** RECORDS follows **

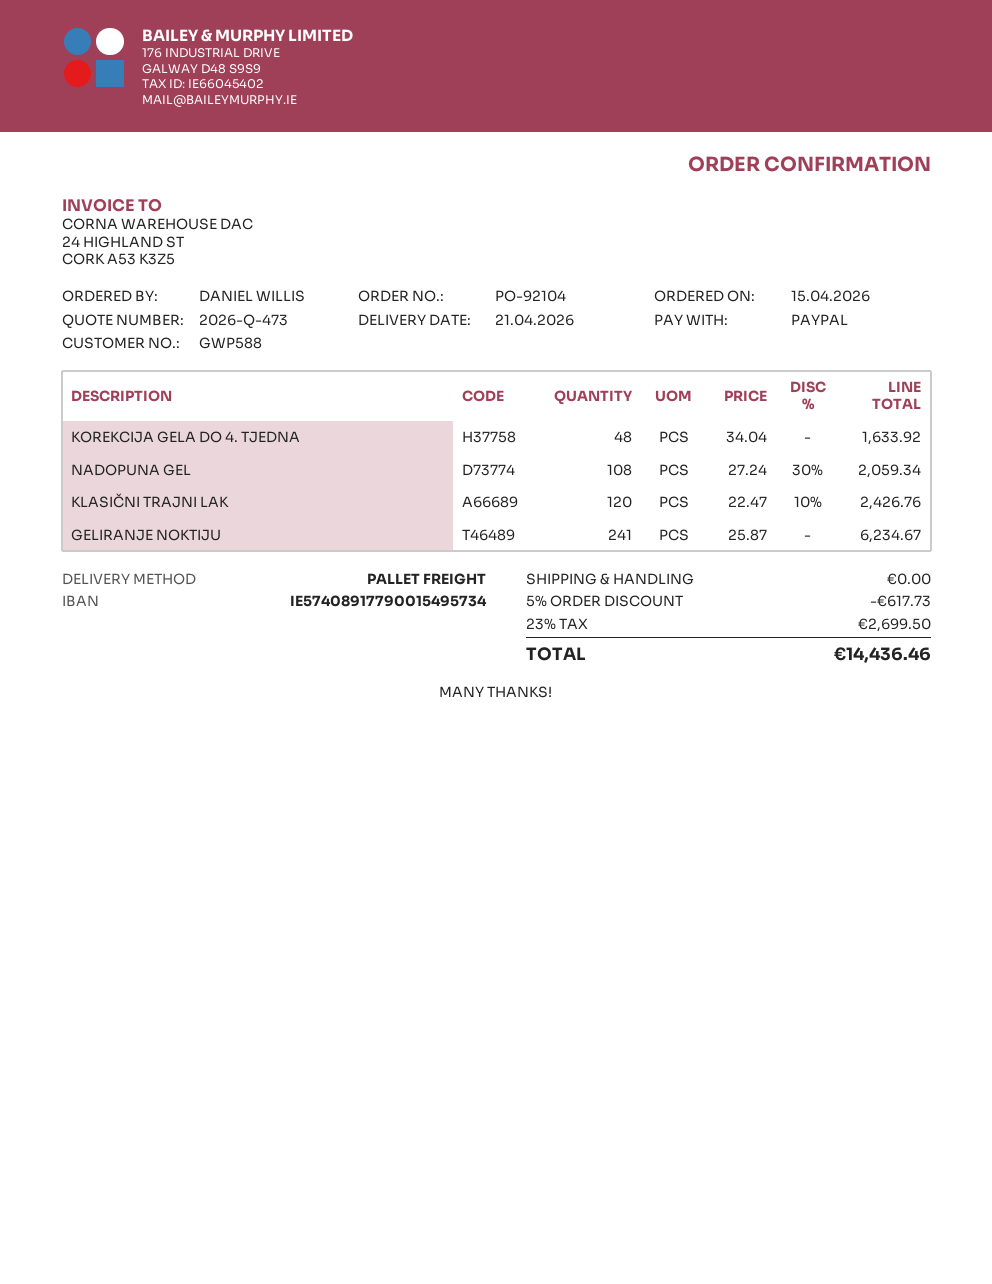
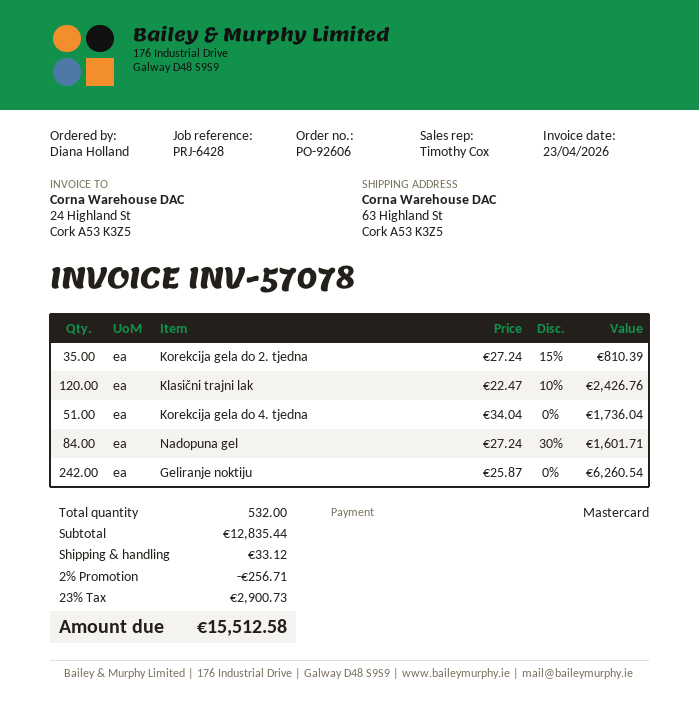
order number: PO-92104 -> PO-92606
ordered by: DANIEL WILLIS -> Diana Holland
payment method: PayPal -> Mastercard
KOREKCIJA GELA DO 4. TJEDNA: 48 x 34.04 = 1633.92 -> 51 x 34.04 = 1736.04
NADOPUNA GEL: 108 x 27.24 - 30% = 2059.34 -> 84 x 27.24 - 30% = 1601.71
GELIRANJE NOKTIJU: 241 x 25.87 = 6234.67 -> 242 x 25.87 = 6260.54
Korekcija gela do 2. tjedna: none -> 35 x 27.24 - 15% = 810.39
discount: 5% = 617.73 -> 2% = 256.71
shipping: 0.00 -> 33.12
tax: 23% = 2699.50 -> 23% = 2900.73
total: 14436.46 -> 15512.58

** End of RECORDS **

# ASSIGNMENT
Set down, exactly and without anything extra, every line from the one that contains "discount: 5% = 617.73 -> 2% = 256.71" through the final line of the material.

# TASK OUTPUT
discount: 5% = 617.73 -> 2% = 256.71
shipping: 0.00 -> 33.12
tax: 23% = 2699.50 -> 23% = 2900.73
total: 14436.46 -> 15512.58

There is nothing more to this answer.